Material for the task:
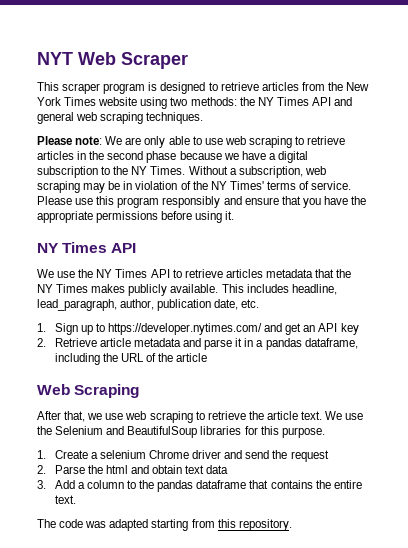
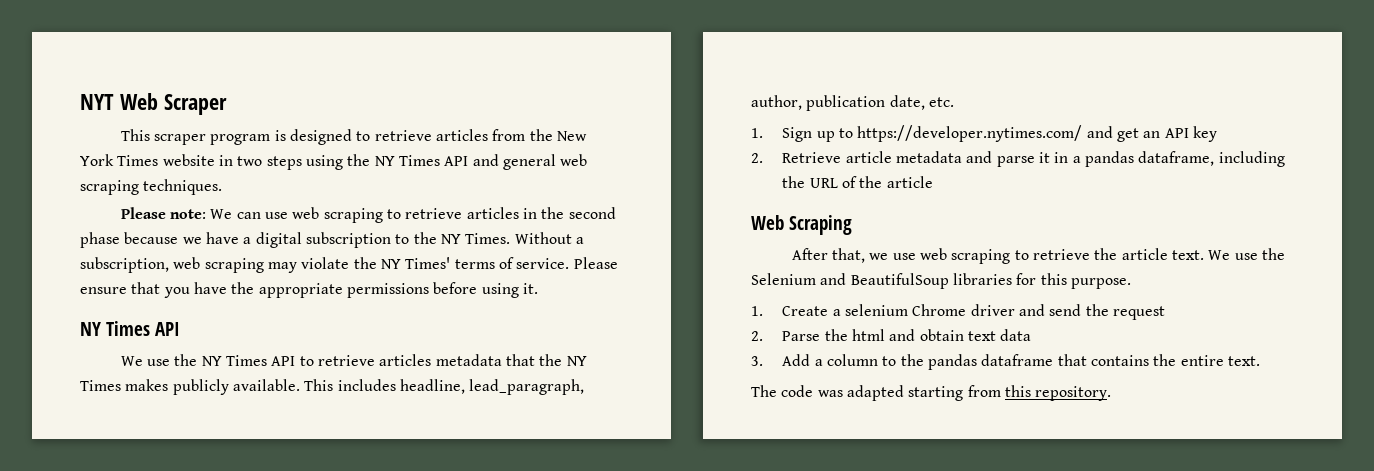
- This scraper program is designed to retrieve articles from the New York Times website using two methods: the NY Times API and general web scraping techniques.
+ This scraper program is designed to retrieve articles from the New York Times website in two steps using the NY Times API and general web scraping techniques.
- Please note: We are only able to use web scraping to retrieve articles in the second phase because we have a digital subscription to the NY Times.
+ Please note: We can use web scraping to retrieve articles in the second phase because we have a digital subscription to the NY Times.
- Without a subscription, web scraping may be in violation of the NY Times' terms of service.
+ Without a subscription, web scraping may violate the NY Times' terms of service.
- Please use this program responsibly and ensure that you have the appropriate permissions before using it.
+ Please ensure that you have the appropriate permissions before using it.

What is needed: Locate the word "general" in the entries, and copy every line where it is found.

Exercise answer:
- This scraper program is designed to retrieve articles from the New York Times website using two methods: the NY Times API and general web scraping techniques.
+ This scraper program is designed to retrieve articles from the New York Times website in two steps using the NY Times API and general web scraping techniques.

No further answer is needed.